On peut s’interroger sur les motivations profondes du PCF en la matière, autrefois ardent défenseur de la nation et d’une politique de transformation sociale au sein de la nation. En dehors de considérations opportunistes liées à la volonté de coller au PS pour avoir des élus, et donc d’en épouser les thèses, on peut penser à deux grandes explications.

 La composition du PC et surtout de ses équipes dirigeantes a beaucoup changé depuis quelques années. Le marxiste Jean-Claude Delaunay a analysé ce phénomène. Il met en exergue le fait que ces militants, même s’ils n’appartiennent pas, dans leur masse, aux catégories CSP+ et au dessus (il n’y a pas d’énarque au PC au contraire du PS !) appartiennent beaucoup plus que par le passé aux couches moyennes en général. En outre, leur formation politique est moins qu’autrefois le résultat d’une formation interne marxiste (les « écoles du parti »). Enfin, la plupart étant des élus territoriaux, leur formation se fait beaucoup sur le tas au contact des élus PS. Leur savoir-faire de « cadres » ainsi instruits, appartenant au monde des couches moyennes, a marqué profondément leur mode de pensée et les a éloigné des couches populaires, qu’ils devaient défendre. En outre, il a contribué à l’éloignement d’adhérents ou sympathisants, qui restent pour beaucoup des « communistes de cœur et de raison »… Les élus PC, sans doute à leur corps défendant, sont « intoxiqués ».

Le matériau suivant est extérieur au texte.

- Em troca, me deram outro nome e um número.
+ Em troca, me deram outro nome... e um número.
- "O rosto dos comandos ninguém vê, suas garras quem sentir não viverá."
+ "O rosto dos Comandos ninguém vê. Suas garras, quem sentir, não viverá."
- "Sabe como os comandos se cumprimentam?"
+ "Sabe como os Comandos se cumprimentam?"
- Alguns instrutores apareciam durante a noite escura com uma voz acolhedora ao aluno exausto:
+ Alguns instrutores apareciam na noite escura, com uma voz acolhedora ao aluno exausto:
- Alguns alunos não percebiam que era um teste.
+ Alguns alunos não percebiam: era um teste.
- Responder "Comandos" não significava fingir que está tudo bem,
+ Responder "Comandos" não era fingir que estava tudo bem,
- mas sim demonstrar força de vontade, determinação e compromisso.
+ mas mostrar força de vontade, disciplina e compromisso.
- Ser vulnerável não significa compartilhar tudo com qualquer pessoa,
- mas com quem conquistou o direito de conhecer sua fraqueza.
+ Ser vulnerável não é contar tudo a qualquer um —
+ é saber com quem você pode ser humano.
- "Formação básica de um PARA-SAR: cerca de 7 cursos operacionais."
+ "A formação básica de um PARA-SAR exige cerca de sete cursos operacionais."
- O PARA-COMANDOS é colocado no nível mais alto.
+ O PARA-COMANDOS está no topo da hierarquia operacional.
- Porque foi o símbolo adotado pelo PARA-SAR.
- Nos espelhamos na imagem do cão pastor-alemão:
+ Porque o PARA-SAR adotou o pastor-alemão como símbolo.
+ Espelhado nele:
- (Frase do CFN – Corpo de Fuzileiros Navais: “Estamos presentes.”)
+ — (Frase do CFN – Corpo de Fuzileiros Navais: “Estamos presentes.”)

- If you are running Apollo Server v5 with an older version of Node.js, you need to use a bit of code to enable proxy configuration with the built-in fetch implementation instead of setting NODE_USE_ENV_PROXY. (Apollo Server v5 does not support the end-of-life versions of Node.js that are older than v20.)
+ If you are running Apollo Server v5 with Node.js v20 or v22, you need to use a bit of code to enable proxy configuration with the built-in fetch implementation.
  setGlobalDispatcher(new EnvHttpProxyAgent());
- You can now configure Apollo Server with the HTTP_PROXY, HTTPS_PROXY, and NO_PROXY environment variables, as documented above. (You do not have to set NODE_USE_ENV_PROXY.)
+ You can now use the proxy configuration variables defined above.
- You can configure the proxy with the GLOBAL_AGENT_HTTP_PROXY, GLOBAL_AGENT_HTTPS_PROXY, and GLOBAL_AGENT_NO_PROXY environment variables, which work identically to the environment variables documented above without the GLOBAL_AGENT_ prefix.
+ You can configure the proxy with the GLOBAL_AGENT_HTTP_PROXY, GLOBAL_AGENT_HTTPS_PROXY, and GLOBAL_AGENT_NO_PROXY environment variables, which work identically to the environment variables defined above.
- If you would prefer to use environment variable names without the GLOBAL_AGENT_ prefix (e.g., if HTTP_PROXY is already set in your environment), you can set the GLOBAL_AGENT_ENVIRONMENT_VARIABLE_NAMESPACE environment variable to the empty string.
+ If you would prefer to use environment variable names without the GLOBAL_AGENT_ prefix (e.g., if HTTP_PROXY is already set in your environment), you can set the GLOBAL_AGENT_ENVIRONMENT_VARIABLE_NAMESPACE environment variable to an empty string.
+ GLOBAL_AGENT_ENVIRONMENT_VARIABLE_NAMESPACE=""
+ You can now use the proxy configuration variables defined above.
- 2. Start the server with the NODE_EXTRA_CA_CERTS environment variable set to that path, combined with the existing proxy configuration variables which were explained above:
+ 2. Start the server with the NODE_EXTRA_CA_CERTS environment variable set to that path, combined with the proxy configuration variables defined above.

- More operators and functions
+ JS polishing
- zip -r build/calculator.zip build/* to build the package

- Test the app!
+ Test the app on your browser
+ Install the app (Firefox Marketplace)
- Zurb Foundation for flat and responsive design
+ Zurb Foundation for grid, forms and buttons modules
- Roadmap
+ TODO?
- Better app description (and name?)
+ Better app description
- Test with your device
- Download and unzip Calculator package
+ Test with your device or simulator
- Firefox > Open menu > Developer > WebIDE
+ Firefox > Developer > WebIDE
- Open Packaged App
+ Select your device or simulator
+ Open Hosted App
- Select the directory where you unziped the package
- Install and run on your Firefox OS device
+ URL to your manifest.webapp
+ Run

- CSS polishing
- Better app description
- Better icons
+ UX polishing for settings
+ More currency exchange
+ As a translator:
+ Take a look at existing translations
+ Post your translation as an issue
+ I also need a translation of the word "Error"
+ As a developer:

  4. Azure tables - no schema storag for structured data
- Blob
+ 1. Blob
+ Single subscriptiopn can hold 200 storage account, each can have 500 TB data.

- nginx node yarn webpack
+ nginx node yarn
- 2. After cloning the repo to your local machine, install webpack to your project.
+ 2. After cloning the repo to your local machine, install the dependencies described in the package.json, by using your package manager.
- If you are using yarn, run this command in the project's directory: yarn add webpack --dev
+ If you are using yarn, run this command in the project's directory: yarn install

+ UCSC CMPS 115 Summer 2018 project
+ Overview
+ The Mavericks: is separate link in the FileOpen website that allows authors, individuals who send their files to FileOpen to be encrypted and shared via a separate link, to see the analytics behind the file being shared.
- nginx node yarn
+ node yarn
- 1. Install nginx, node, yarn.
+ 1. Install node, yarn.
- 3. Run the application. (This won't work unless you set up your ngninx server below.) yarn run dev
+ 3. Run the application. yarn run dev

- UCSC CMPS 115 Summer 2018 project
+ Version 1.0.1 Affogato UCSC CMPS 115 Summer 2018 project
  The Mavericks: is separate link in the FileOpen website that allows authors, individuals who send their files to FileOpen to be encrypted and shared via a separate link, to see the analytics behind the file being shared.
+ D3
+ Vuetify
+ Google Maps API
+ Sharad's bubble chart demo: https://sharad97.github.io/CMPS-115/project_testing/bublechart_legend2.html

Un détail significatif matérialise cela : l’adhésion, probablement d’ordre anthropologique, et d’une anthropologie humaniste quant au fond, à toutes les thèses « sociétales » qui font le pain béni du PS (voir la profusion actuelle des initiatives sociétales engagées par le gouvernement PS)… en regard des mesures sociales, inexistantes, car reprises du MEDEF ou de ses « experts », et elles-mêmes déguisées sous des appellations démagogiques, des « éléments de langage » !.
 Lié aux éléments précédents, sans qu’on sache bien ce qui a été l’élément déclencheur, il y a le fait indéniable de l’abandon quasi-total au PC de la référence au marxisme. Et, en tout cas, aux « fondamentaux » de cette démarche : la lutte des classes, l’abolition du capitalisme, la construction d’une société socialiste. Tout cela est maintenant considéré comme définitivement discrédité par la « chute du mur de Berlin », l’échec des pays du socialisme réel (on ne s’appesantit pas sur ce qui en reste, Cuba, la Chine …). Il n’y a plus un fil de pensée directeur, on peut même craindre qu’il n’y ait plus d’horizon communiste au sens de « lendemains qui chantent ». Pire, on ne veut plus entendre parler de socialisme « étape » vers des progrès à venir : le « socialisme du 21ème Siècle » n’est pas revendiqué au PC… On retrouve ces idées défaitistes (chose étrange là-aussi, quand on se dit socialiste !) dans la pensée profonde du PS…
Comment sortir de cette impasse ?

Du côté du PC, il n’y a probablement qu’une voie : une reprise de conscience que l’on peut encore revenir aux fondamentaux d’antan, cités plus haut, et accorder le temps nécessaire à se refonder sur ceux-ci, en les adaptant à la situation d’aujourd’hui. C’est un peu ce que nous avons tenté avec notre recherche d’une description actuelle de la lutte des classes, et une description actuelle des classes en présence dans ce 21ème Siècle commençant. Inutile de dire qu’un tel réexamen, que nous ne prétendons pas avoir correctement détaillé, et qui est donc à remettre sur le métier, peut déboucher sur des visions assez nouvelles et insolites des combats à mener. Il peut conduire aussi à des revirements « déchirants » (sur l’UE, par exemple) à des renouvellements des élites pensantes et dirigeantes au sein du parti et dans ses « compagnons de route » ou « maîtres à penser », etc… Quant au PG et aux autres organisations du FdG, ils auraient tout à gagner à avoir un interlocuteur davantage impliqué dans le combat de classe et préférentiellement défenseur de la « classe ouvrière » (ou « classe des exploités totaux » et « partiels » du bas de l’échelle des revenus)… Car, il faut bien le dire, le moment n’est pas encore venu de faire des seules couches moyennes le fer de lance unique de la transformation sociale, il faut y associer les plus démunis…ne serait-ce que parce qu’il y a ce fameux « paradoxe 50/50 » !...

5) Conclusions

Nous entrons dans une période de guerre toujours plus féroce, menée par le Capital (aujourd’hui mondialisé et financiarisé) sous la direction des Etats Unis, contre les peuples de la terre et les humains en général. Une riposte de ces derniers s’impose au plus vite, sinon elle risque bien d’être « coiffée au poteau » par un processus encore plus catastrophique.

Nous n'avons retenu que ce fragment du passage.